[Task to complete]:
Produce an exact copy of all the data below, dropping every image.

[Data excerpts]:
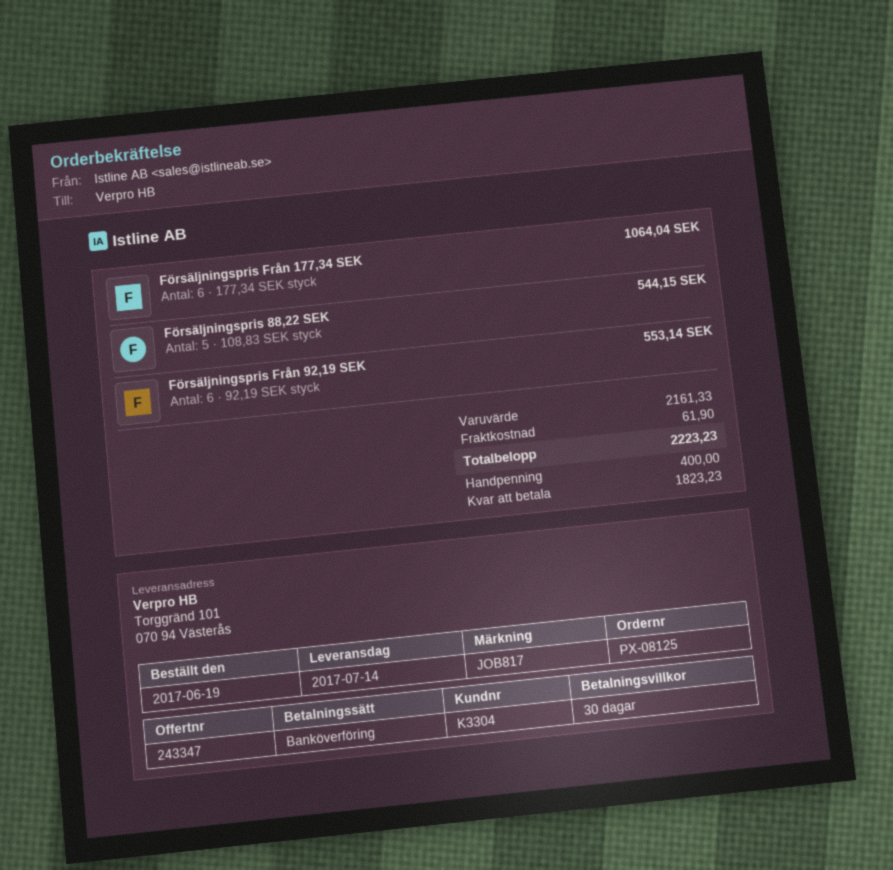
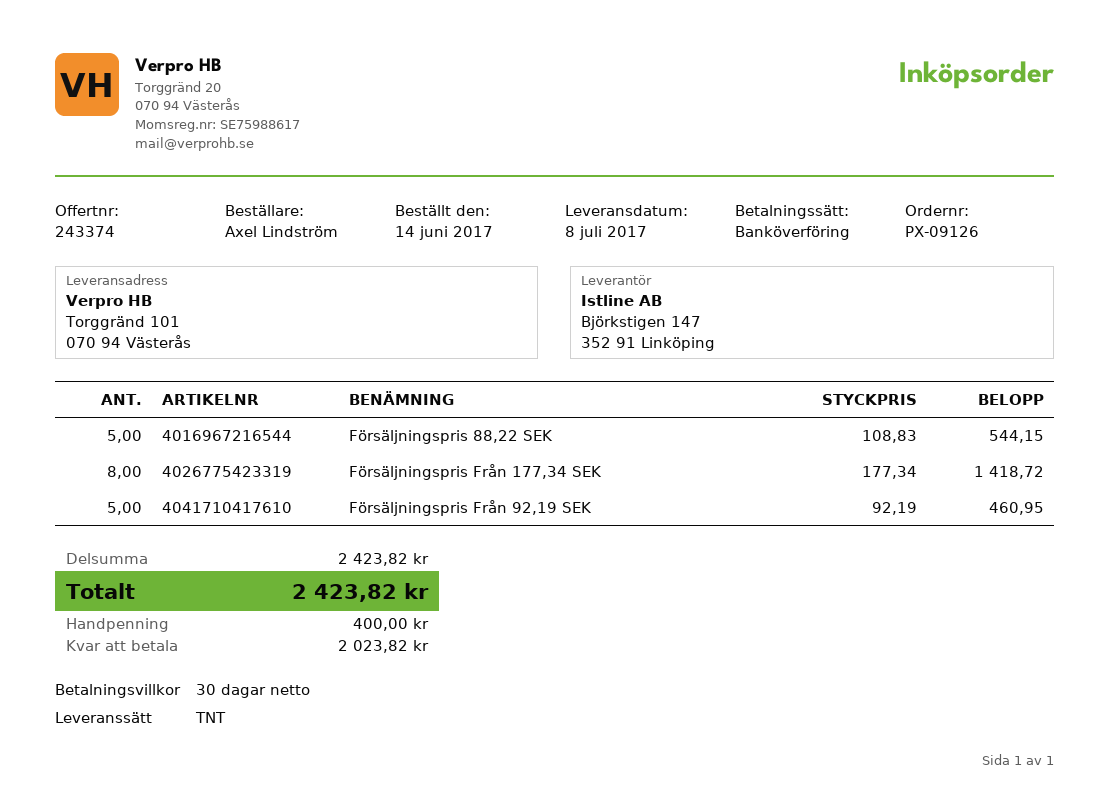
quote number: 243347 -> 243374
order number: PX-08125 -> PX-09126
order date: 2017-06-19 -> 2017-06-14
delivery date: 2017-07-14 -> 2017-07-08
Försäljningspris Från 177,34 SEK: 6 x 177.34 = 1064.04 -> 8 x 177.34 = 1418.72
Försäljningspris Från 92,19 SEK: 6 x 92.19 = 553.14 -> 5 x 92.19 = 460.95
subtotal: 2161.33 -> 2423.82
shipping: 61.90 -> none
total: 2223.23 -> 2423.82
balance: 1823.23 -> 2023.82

[Expected output]:
quote number: 243347 -> 243374
order number: PX-08125 -> PX-09126
order date: 2017-06-19 -> 2017-06-14
delivery date: 2017-07-14 -> 2017-07-08
Försäljningspris Från 177,34 SEK: 6 x 177.34 = 1064.04 -> 8 x 177.34 = 1418.72
Försäljningspris Från 92,19 SEK: 6 x 92.19 = 553.14 -> 5 x 92.19 = 460.95
subtotal: 2161.33 -> 2423.82
shipping: 61.90 -> none
total: 2223.23 -> 2423.82
balance: 1823.23 -> 2023.82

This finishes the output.